Generating hypotheses is a fundamental step in the scientific method, but also increasingly challenging due to the ever-growing observational data from which hypotheses are derived. Papers are published at an unmanageable pace, with an 8-9% increase per year; only in PubMed 2 papers are published every minute. In this upscale of science, researchers still lack automated means of supporting hypothesis generation: provided the current state of the art in a scientific field, what does the landscape of all plausible hypotheses look like? What hypotheses will lead to a chain of derived hypotheses that maximize impact? What hypothesis paths might raise the most dangerous ethical concerns? In general, scientists rely on their gut feeling and their personal preferences for such choices: having an AI ranking and linking thousands or millions of hypotheses in a safe and trustworthy manner is, today, utopic.

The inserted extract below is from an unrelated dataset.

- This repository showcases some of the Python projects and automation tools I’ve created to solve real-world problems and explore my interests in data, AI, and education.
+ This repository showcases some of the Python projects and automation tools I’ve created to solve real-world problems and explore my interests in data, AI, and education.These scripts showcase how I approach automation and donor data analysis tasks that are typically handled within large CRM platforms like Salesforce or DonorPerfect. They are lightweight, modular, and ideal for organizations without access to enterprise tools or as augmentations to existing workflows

A decade ago, the irruption of “big data” fueled the idea that this could be achieved by simply leveraging the increasing amounts of available data and computing power: it would be sufficient to provide enough of them, and let algorithms “discover interesting patterns” in the data that would act as hypotheses. However, we have seen that these patterns are very common in large datasets, are usually circumstantial, and are affected by dataset bias; therefore not leading to interesting hypotheses. Moreover, blindly relying on such circumstantial data patterns could lead to untrustful and ethically unsafe hypothesis paths. Consequently, it has become clear that pattern mining alone is not enough for generating safe and trusted hypotheses.
Description logics are known to be adequate for representing a domain in a principled, controlled and trusted way; and provide sound and domain-independent reasoning algorithms with good expressivity while preserving efficiency. They are also a good fit for scientific reasoning since they operate under the open world assumption (e.g. “absence of evidence is not evidence of absence”). This project adds description logics-based reasoning on top of data patterns mined from observational datasets to increase the trust and safety of automatically generated hypotheses.
-It applies well-understood techniques in knowledge engineering to large corpora to build a Hypothesis Ontology (HO) through their most important concepts (classes)and the relations connecting these concepts (properties), especially those common among trustful and ethically safe hypotheses
-It populates this ontology from instances found through mining data patterns in large datasets, building a Hypothesis Knowledge Graph (HKG)
-It runs a semantic reasoner to derive the whole entailment graph of plausible hypotheses in a controlled, trustful and safe way, using the W3C PROV standard for representing plausible hypothesis provenance pathways in the Hypothesis Provenance Graph (HPG)
-It investigates heuristics and algorithms to identify and prune branches of unsafe and untrustful hypotheses pathways in the entailed graph.
The HO, HKG, HPG and pruning heuristics will be openly published to ensure that the scientific community can continue to enrich, extend, and use them as building blocks for a more scalable, semantically rich, safe, and trustful hypothesis generation for the scientific discovery process.